The Economic Survey has pitched for a ‘sunset’ clause on policy incentives given to small firms, asking government to handhold ‘infant’ or new firms rather than ‘dwarfs’—a term used by Chief Economic Advisor Krishnamurthy Subramanian to describe businesses that never grow beyond their small size.
“Job creation in India suffers from policies that foster dwarfs, i.e. small firms that never grow, instead of infant firms that have the potential to grow and become giants rapidly,” the survey said, categorising small firms as those employing less than 100 workers. Dwarfs were defined as small firms in operations since more than 10 years and ‘infants’ as newer companies which are small in size in terms of workforce, said the Economic Survey.

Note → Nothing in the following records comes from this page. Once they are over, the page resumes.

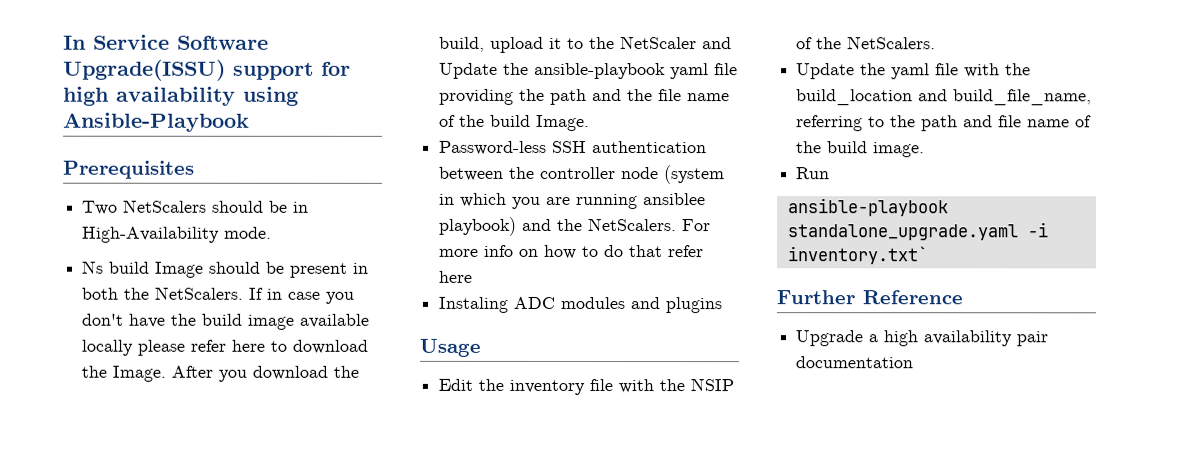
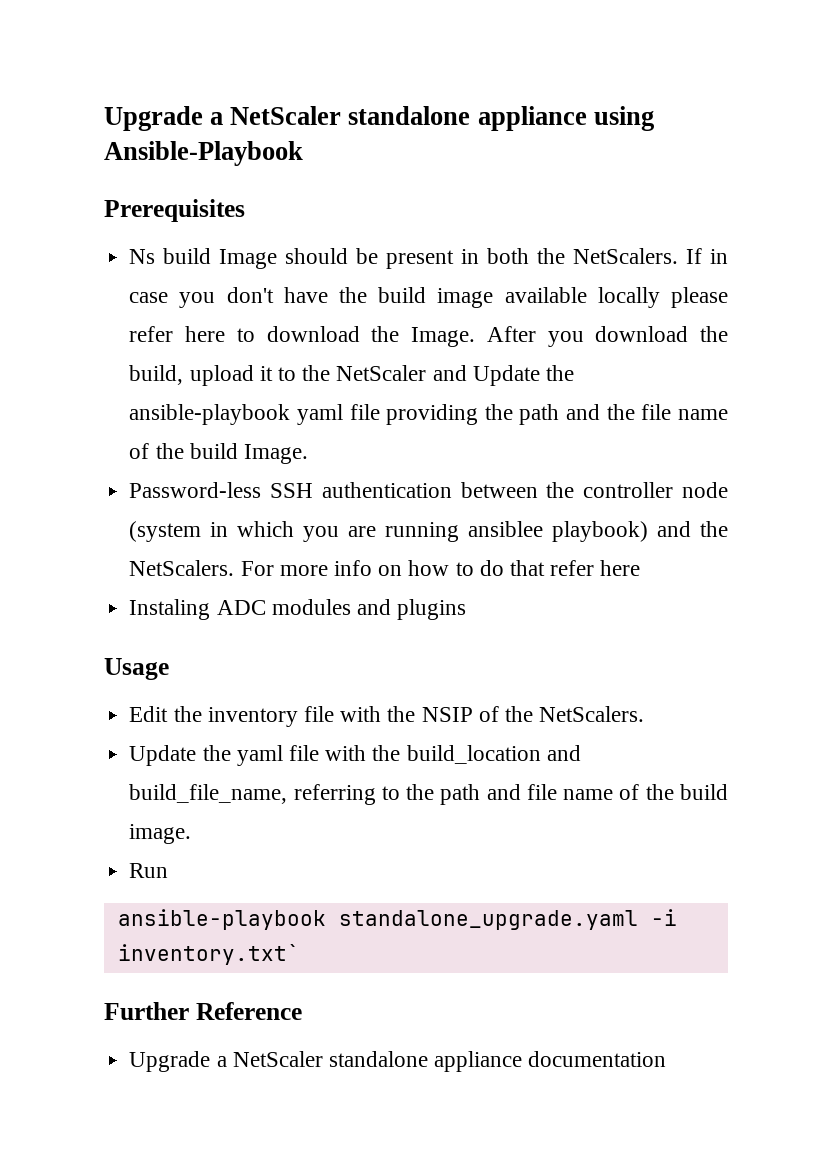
- In Service Software Upgrade(ISSU) support for high availability using Ansible-Playbook
+ Upgrade a NetScaler standalone appliance using Ansible-Playbook
  Prerequisites
- Two NetScalers should be in High-Availability mode.
- Upgrade a high availability pair documentation
+ Upgrade a NetScaler standalone appliance documentation

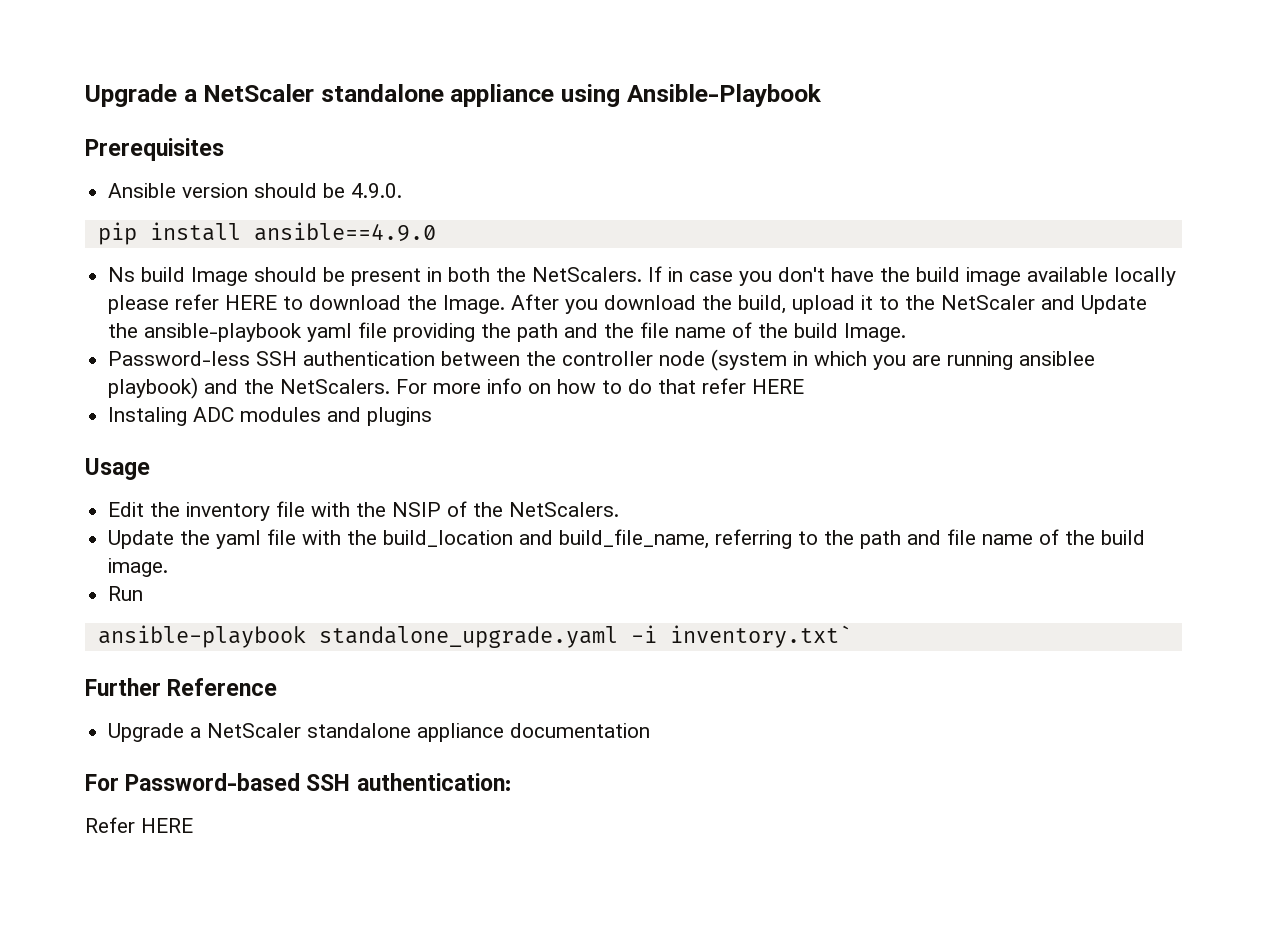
+ Ansible version should be 4.9.0.
+ pip install ansible==4.9.0
- If in case you don't have the build image available locally please refer here to download the Image.
+ If in case you don't have the build image available locally please refer HERE to download the Image.
- For more info on how to do that refer here
+ For more info on how to do that refer HERE
+ For Password-based SSH authentication:
+ Refer HERE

Analysing the Annual Survey of Industries (ASI) data, it said that dwarfs account for more than half of all organised firms in manufacturing sector but contribute only 14 per cent in employment generation and a “mere” 8 per cent to productivity.
“In contrast, large firms (more than 100 employees) account for three-quarters of such employment and close to 90 per cent of productivity despite accounting for about 15 per cent by number,” the survey said, emphasising that it’s a misconceived notion that small firms are significant job creators as they also are responsible for job destructions because they “find it difficult to sustain the jobs they create.”
While large firms create permanent jobs in large numbers, according to the survey, young firms create more jobs at an increasing rate than older firms.
As a possible solution, the survey called for a ‘sunset’ clause for a period of five-seven years for policy incentives beyond which a small firm “should be able to sustain itself.” It further suggested re-orienting the priority sector lending norms to focus more on start-ups and ‘infants’ in high employment elastic sectors dealing with rubber and plastic products, electrical and transport equipment, textiles, among others.
The survey’s chapter titled ‘Nourishing Dwarfs to Become Giants: Reorienting Policies for MSME [micro small and medium enterprises] Growth’ made a larger point that policy incentives need to be provided to new firms, rather than older MSMEs as it acts as a disincentive for firms to grow.
“With the appropriate grandfathering of existing incentives, they need to be shifted away from dwarfs to infants. When such incentives are provided to firms irrespective of their age, the incentives create “perverse” incentives for firms to stay small,” the survey suggested.
Age of the firm being the criterion, “such perverse incentives” would not be there, as per the survey. It mooted using Aadhaar to prevent misuse of age-based criterion. “For instance, if a promoter starts a new firm, utilizes the benefits for ten years when the age-based policy is available and then closes the firm to start a new one to avail the age-based benefits through this new firm, then the Aadhaar of the promoter can alert authorities about this misuse,” the survey said.